Christeson found the same pain point among her friends, which was further confirmed by a study she stumbled on in 2015. The study’s authors measured “the impact of what someone wears on their bottom line over [their] lifetime,” Christeson said, meaning that your look impacts your salary and job level. “It ends up being a 20% to 40% difference on your personal income. That was the catalyst for me. I read that, and I was like, ‘OK, see ya, corporate world!'”

Argent, the women’s workwear company she went on to found, has offices in San Francisco and New York, and sells direct-to-consumer items ranging from blazers and pants to dresses.

Since launch, the company has raised more than $4 million in Seed funding (with a Series A coming toward the end of the year, Christeson said) and has been worn by the likes of Hillary Clinton, Kamala Harris, Arianna Huffington, Gloria Steinem, Awkwafina and Amy Poehler.

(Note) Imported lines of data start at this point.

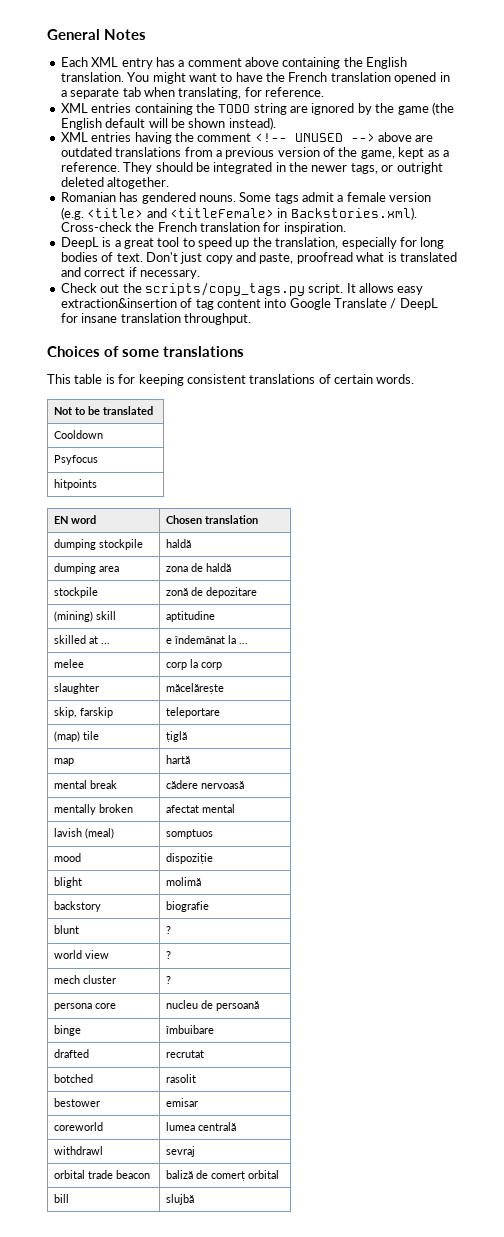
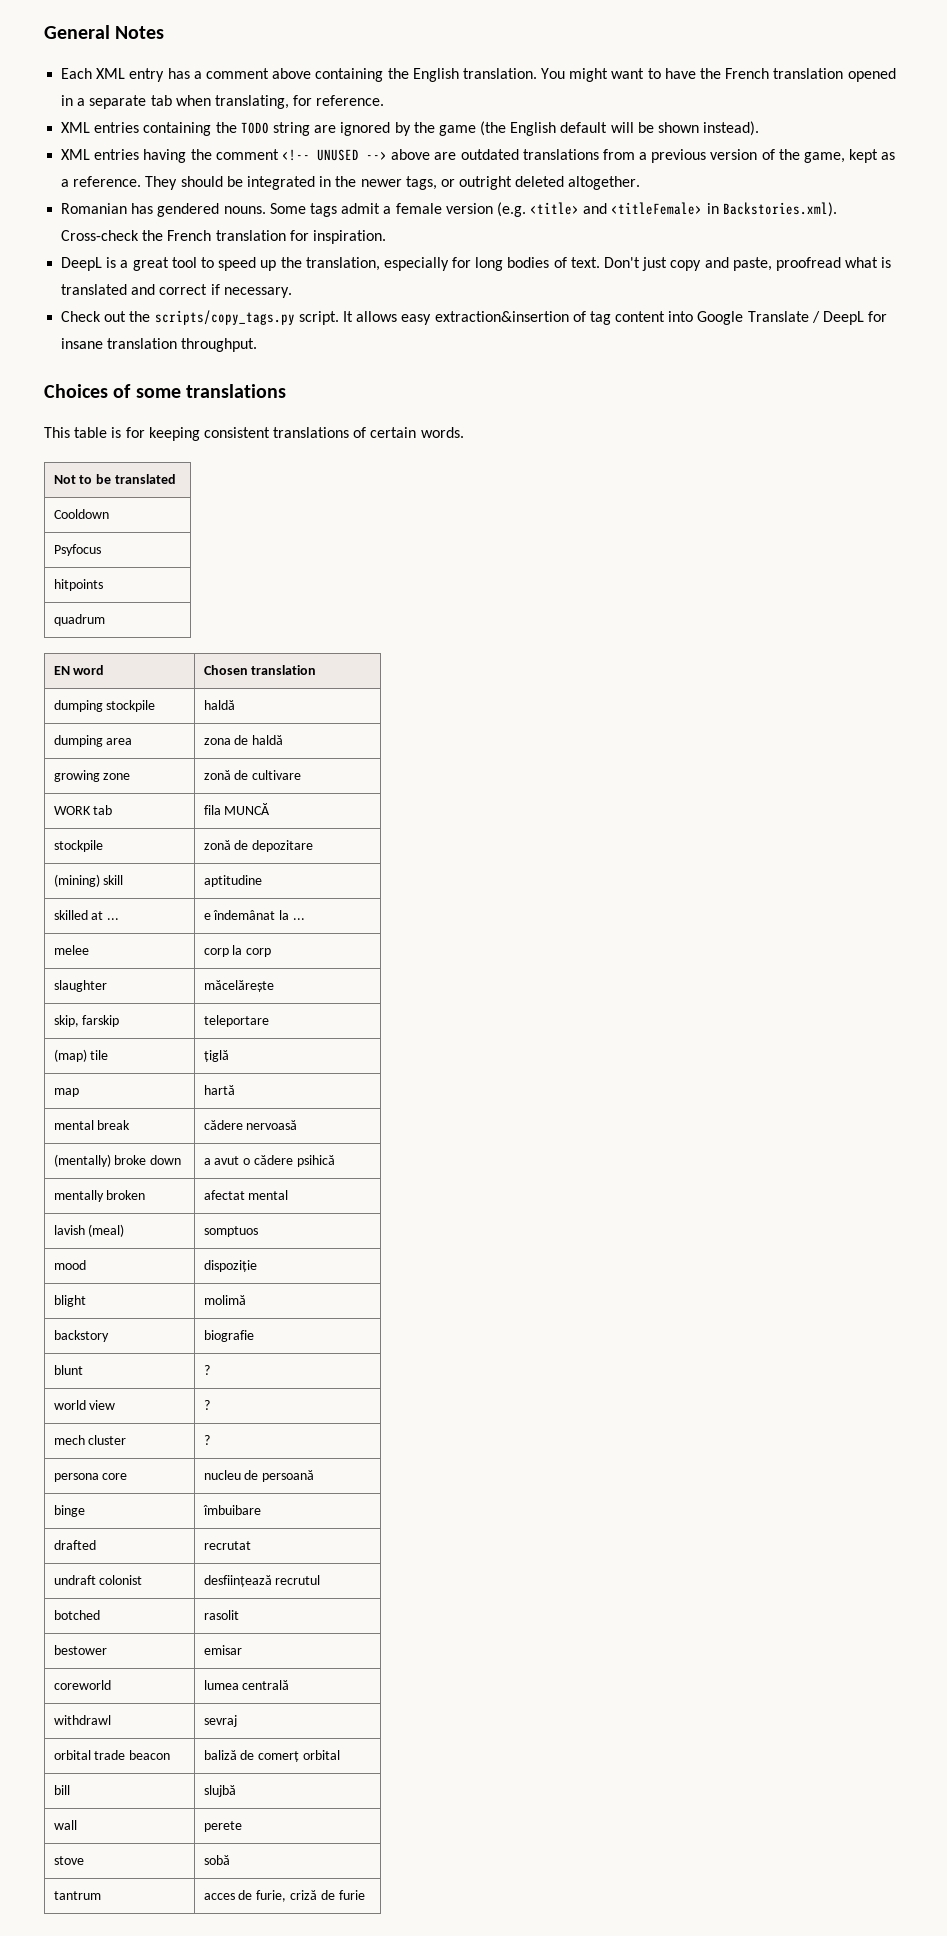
(97, 484) none -> [53,614,105,626] // quadrum
(231, 567) none -> [53,770,131,782] [203,770,302,780] [53,805,113,815] [203,803,271,815] // growing zone | zonă de cultivare // WORK tab | fila MUNCĂ
(244, 785) none -> [53,1154,182,1167] [203,1155,335,1167] // (mentally) broke down | a avut o cădere psihică
(204, 1054) none -> [53,1575,143,1585] [203,1575,321,1587] // undraft colonist | desființează recrutul
(194, 1199) none -> [53,1820,77,1830] [203,1821,242,1832] [53,1856,84,1865] [203,1855,230,1865] [53,1891,101,1900] [203,1890,365,1902] // wall | perete // stove | sobă // tantrum | acces de furie, criză de furie

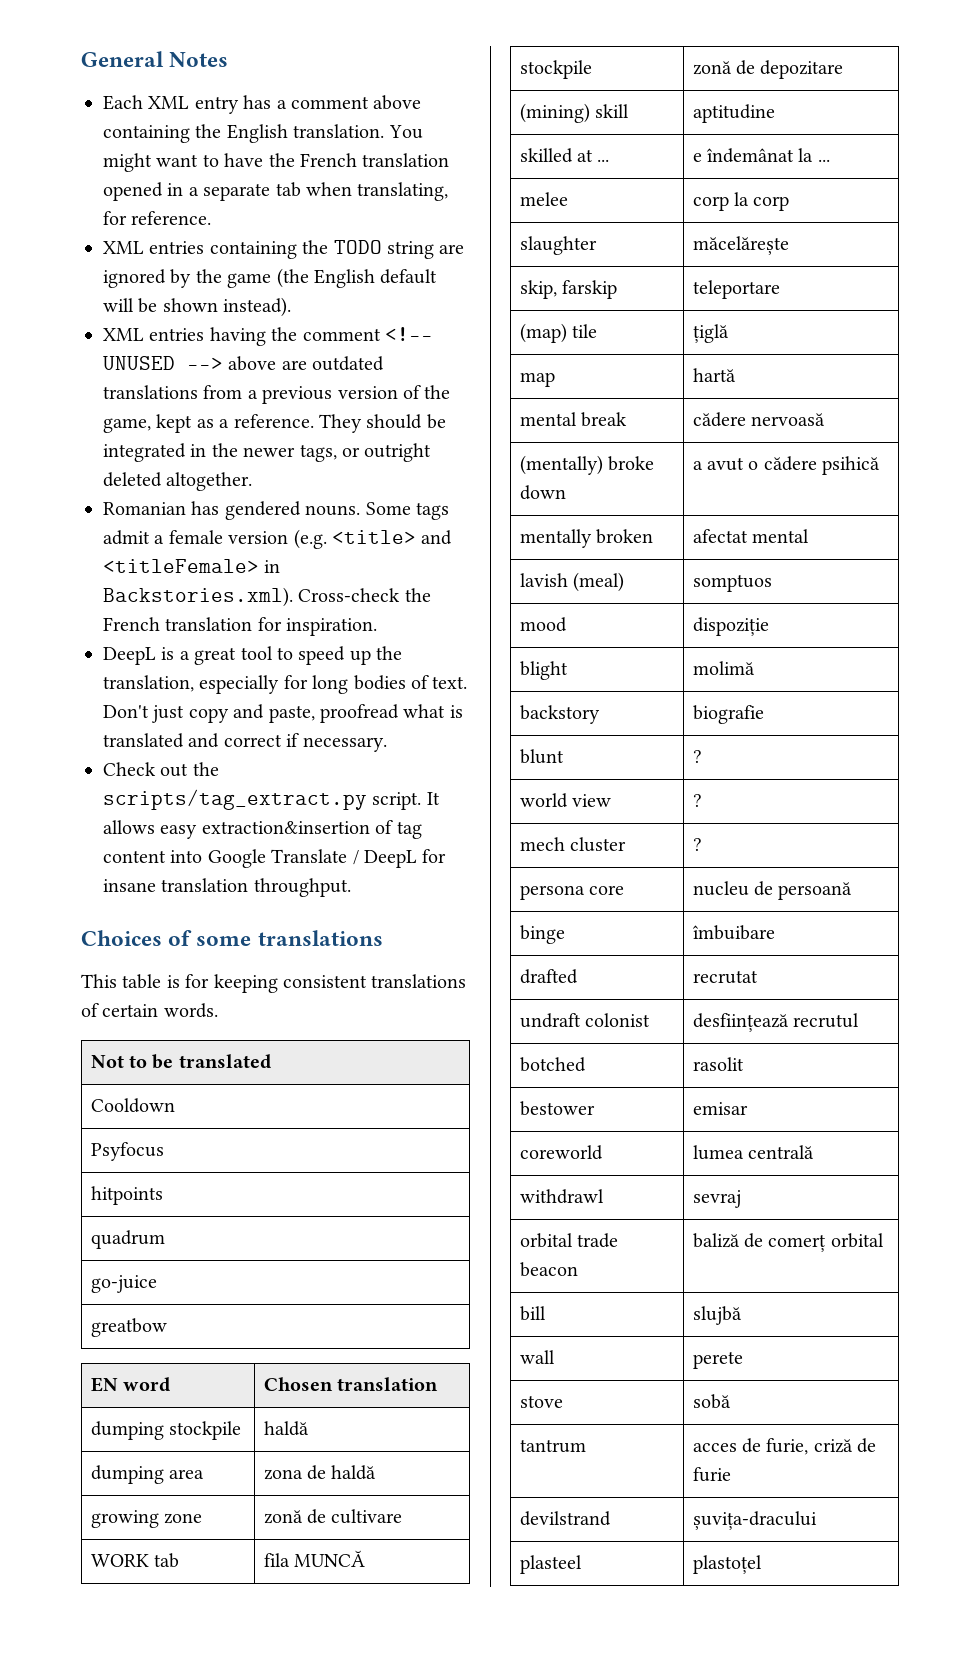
[154,310,295,325] scripts/copy_tags.py -> [103,789,367,810] scripts/tag_extract.py
(105, 620) none -> [90,1275,157,1293] [90,1318,167,1337] // go-juice // greatbow
(365, 1895) none -> [519,1511,611,1526] [692,1511,817,1530] [519,1555,582,1574] [692,1555,762,1574] // devilstrand | șuvița-dracului // plasteel | plastoțel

Christeson talked about the benefits of boot-strapping her business, the shifting consumer expectations brought about by Amazon and the joy of pockets.

Here are a few highlights from the conversation, lightly edited for clarity.

The Zuckerberg uniform doesn’t work for women
“The issue of what to wear to work in light of the shift toward a more casual workplace was more pervasive in Silicon Valley. It’s definitely an extreme version of casual. You’ve got hoodies and jeans happening left and right. Mark Zuckerberg is the poster child for that, and there’s no female equivalent, really. In my experience, women were trying to emulate what men were wearing, and that wasn’t them at their most confident. That’s the underlying issue. It’s not you at your most confident; you’re not showing up with your shoulders back. You’re in your head about what you’re wearing, and on top of that, people are noticing all of that, and it’s affecting your career trajectory.”

Sourcing fabrics for stretchiness
“A lot of our fabrics are sourced from mills you wouldn’t traditionally source from for workwear — Schoeller [a Swiss textile manufacturer] being one. It’s a mill that a lot of athletic brands source from and a lot of technical apparel companies source from. And the reaction from our customer base has been quite strong.”

Bootstrapping makes you build a company like you mean it
“I’m definitely lighter on the fundraising side. I like to be scrappy. I think you’re smarter with your money that way. If you have it, you spend it — I’ve seen it a million times. I also think that it drives more authenticity into the brand. We’ve been forced to build this from scratch, and a lot of stuff has been really hands-on. I’ve never cleaned so many toilets or driven so many U-Hauls or assembled so many racks. I think that’s really what it takes. You have to learn the business from the bottom up, and you have to learn it with the customer. And you iterate on it. We’ve made mistakes, but we learn from them. And if you do it in a thoughtful way, nothing’s fatal.”